What the task requires
Would you reproduce the data below exactly, please, leaving out its images?

Material for the task
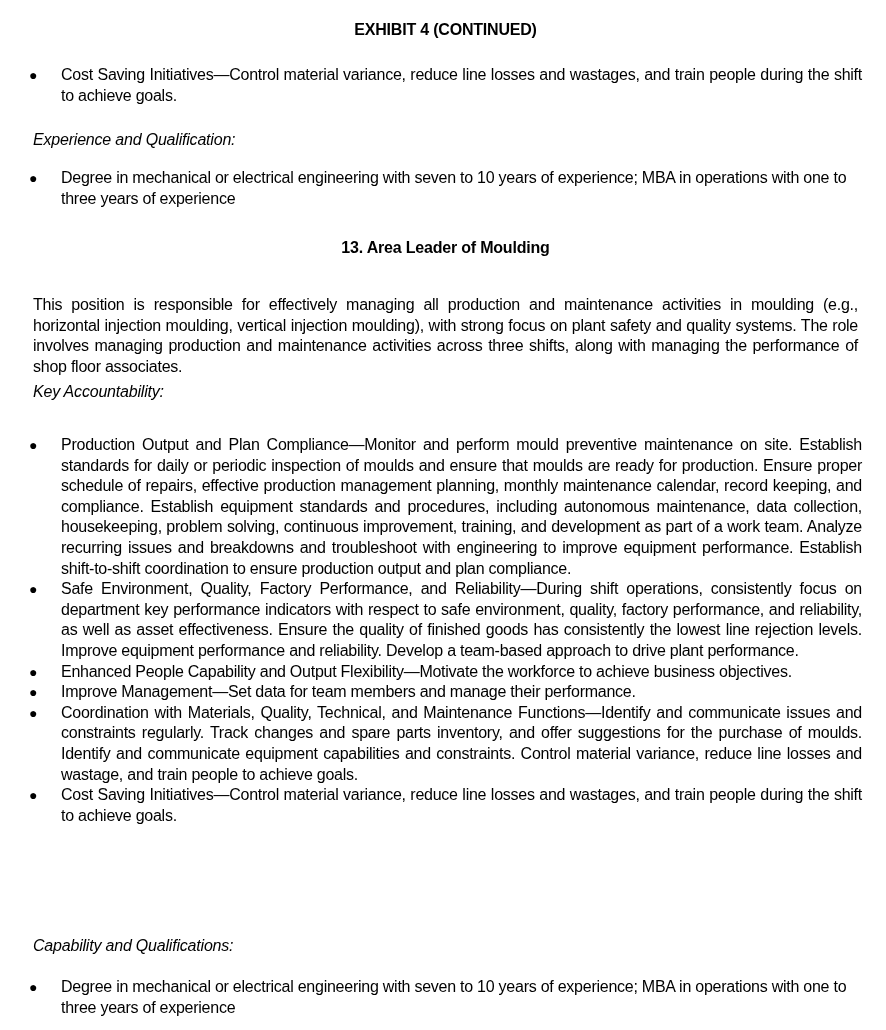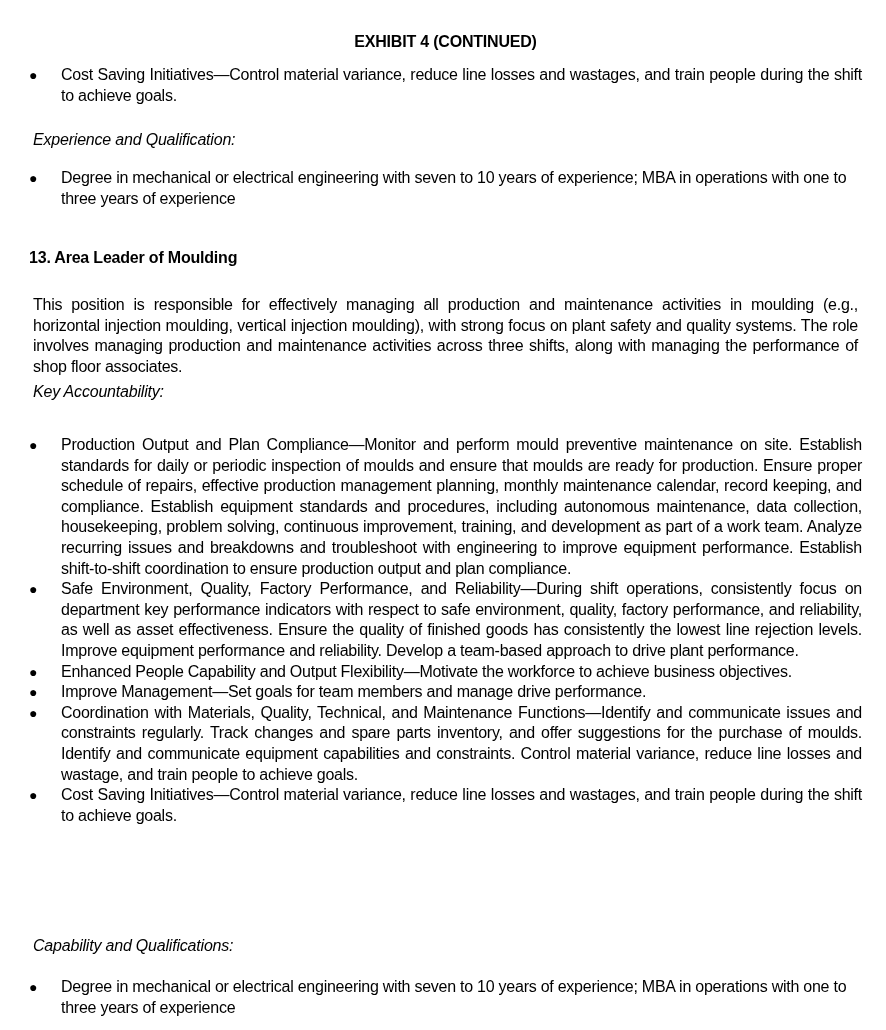--- a/index.html
+++ b/index.html
@@ -4,21 +4,21 @@
   <style>
     html, body { margin: 0; padding: 0; background: #ffffff; }
     body {
       width: 886px; height: 1030px; overflow: hidden;
       font-family: "Liberation Sans", sans-serif;
       font-size: 16px; color: #000000;
       position: relative;
     }
     .page { position: absolute; left: 29px; top: 0; width: 833px; }
     .exhibit-title {
-      position: absolute; left: 0; width: 833px; top: 32px;
+      position: absolute; left: 0; width: 833px; top: 20px;
       text-align: center; font-weight: bold; font-size: 16px; line-height: 20px;
       letter-spacing: -0.2px;
     }
     .block { position: absolute; left: 0; width: 833px; }
     .bullet-list { list-style: none; margin: 0; padding: 0; }
     .bullet-item {
       position: relative; padding-left: 32px;
       line-height: 20.6px; text-align: justify;
       letter-spacing: -0.25px;
     }
@@ -54,21 +54,21 @@
 
   <div class="block" style="top:168px;">
     <ul class="bullet-list">
       <li class="bullet-item nojust">
         <span class="bullet-dot">●</span>
         <span>Degree in mechanical or electrical engineering with seven to 10 years of experience; MBA in operations with one to three years of experience</span>
       </li>
     </ul>
   </div>
 
-  <div class="block" style="top:248px;">
+  <div class="block" style="top:238px;text-align:center;">
     <p class="section-title">13. Area Leader of Moulding</p>
   </div>
 
   <div class="block" style="top:291px;">
     <p class="para">This position is responsible for effectively managing all production and maintenance activities in moulding (e.g., horizontal injection moulding, vertical injection moulding), with strong focus on plant safety and quality systems. The role involves managing production and maintenance activities across three shifts, along with managing the performance of shop floor associates.</p>
   </div>
 
   <div class="block" style="top:378px;">
     <p class="subhead">Key Accountability:</p>
   </div>
@@ -82,21 +82,21 @@
       <li class="bullet-item">
         <span class="bullet-dot">●</span>
         <span class="lead">Safe Environment, Quality, Factory Performance, and Reliability</span><span>—</span><span>During shift operations, consistently focus on department key performance indicators with respect to safe environment, quality, factory performance, and reliability, as well as asset effectiveness. Ensure the quality of finished goods has consistently the lowest line rejection levels. Improve equipment performance and reliability. Develop a team-based approach to drive plant performance.</span>
       </li>
       <li class="bullet-item">
         <span class="bullet-dot">●</span>
         <span class="lead">Enhanced People Capability and Output Flexibility</span><span>—</span><span>Motivate the workforce to achieve business objectives.</span>
       </li>
       <li class="bullet-item">
         <span class="bullet-dot">●</span>
-        <span class="lead">Improve Management</span><span>—</span><span>Set goals for team members and manage drive performance.</span>
+        <span class="lead">Improve Management</span><span>—</span><span>Set data for team members and manage their performance.</span>
       </li>
       <li class="bullet-item">
         <span class="bullet-dot">●</span>
         <span class="lead">Coordination with Materials, Quality, Technical, and Maintenance Functions</span><span>—</span><span>Identify and communicate issues and constraints regularly. Track changes and spare parts inventory, and offer suggestions for the purchase of moulds. Identify and communicate equipment capabilities and constraints. Control material variance, reduce line losses and wastage, and train people to achieve goals.</span>
       </li>
       <li class="bullet-item">
         <span class="bullet-dot">●</span>
         <span class="lead">Cost Saving Initiatives</span><span>—</span><span>Control material variance, reduce line losses and wastages, and train people during the shift to achieve goals.</span>
       </li>
     </ul>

Result for this exercise
--- a/index.html
+++ b/index.html
@@ -4,21 +4,21 @@
   <style>
     html, body { margin: 0; padding: 0; background: #ffffff; }
     body {
       width: 886px; height: 1030px; overflow: hidden;
       font-family: "Liberation Sans", sans-serif;
       font-size: 16px; color: #000000;
       position: relative;
     }
     .page { position: absolute; left: 29px; top: 0; width: 833px; }
     .exhibit-title {
-      position: absolute; left: 0; width: 833px; top: 32px;
+      position: absolute; left: 0; width: 833px; top: 20px;
       text-align: center; font-weight: bold; font-size: 16px; line-height: 20px;
       letter-spacing: -0.2px;
     }
     .block { position: absolute; left: 0; width: 833px; }
     .bullet-list { list-style: none; margin: 0; padding: 0; }
     .bullet-item {
       position: relative; padding-left: 32px;
       line-height: 20.6px; text-align: justify;
       letter-spacing: -0.25px;
     }
@@ -54,21 +54,21 @@
 
   <div class="block" style="top:168px;">
     <ul class="bullet-list">
       <li class="bullet-item nojust">
         <span class="bullet-dot">●</span>
         <span>Degree in mechanical or electrical engineering with seven to 10 years of experience; MBA in operations with one to three years of experience</span>
       </li>
     </ul>
   </div>
 
-  <div class="block" style="top:248px;">
+  <div class="block" style="top:238px;text-align:center;">
     <p class="section-title">13. Area Leader of Moulding</p>
   </div>
 
   <div class="block" style="top:291px;">
     <p class="para">This position is responsible for effectively managing all production and maintenance activities in moulding (e.g., horizontal injection moulding, vertical injection moulding), with strong focus on plant safety and quality systems. The role involves managing production and maintenance activities across three shifts, along with managing the performance of shop floor associates.</p>
   </div>
 
   <div class="block" style="top:378px;">
     <p class="subhead">Key Accountability:</p>
   </div>
@@ -82,21 +82,21 @@
       <li class="bullet-item">
         <span class="bullet-dot">●</span>
         <span class="lead">Safe Environment, Quality, Factory Performance, and Reliability</span><span>—</span><span>During shift operations, consistently focus on department key performance indicators with respect to safe environment, quality, factory performance, and reliability, as well as asset effectiveness. Ensure the quality of finished goods has consistently the lowest line rejection levels. Improve equipment performance and reliability. Develop a team-based approach to drive plant performance.</span>
       </li>
       <li class="bullet-item">
         <span class="bullet-dot">●</span>
         <span class="lead">Enhanced People Capability and Output Flexibility</span><span>—</span><span>Motivate the workforce to achieve business objectives.</span>
       </li>
       <li class="bullet-item">
         <span class="bullet-dot">●</span>
-        <span class="lead">Improve Management</span><span>—</span><span>Set goals for team members and manage drive performance.</span>
+        <span class="lead">Improve Management</span><span>—</span><span>Set data for team members and manage their performance.</span>
       </li>
       <li class="bullet-item">
         <span class="bullet-dot">●</span>
         <span class="lead">Coordination with Materials, Quality, Technical, and Maintenance Functions</span><span>—</span><span>Identify and communicate issues and constraints regularly. Track changes and spare parts inventory, and offer suggestions for the purchase of moulds. Identify and communicate equipment capabilities and constraints. Control material variance, reduce line losses and wastage, and train people to achieve goals.</span>
       </li>
       <li class="bullet-item">
         <span class="bullet-dot">●</span>
         <span class="lead">Cost Saving Initiatives</span><span>—</span><span>Control material variance, reduce line losses and wastages, and train people during the shift to achieve goals.</span>
       </li>
     </ul>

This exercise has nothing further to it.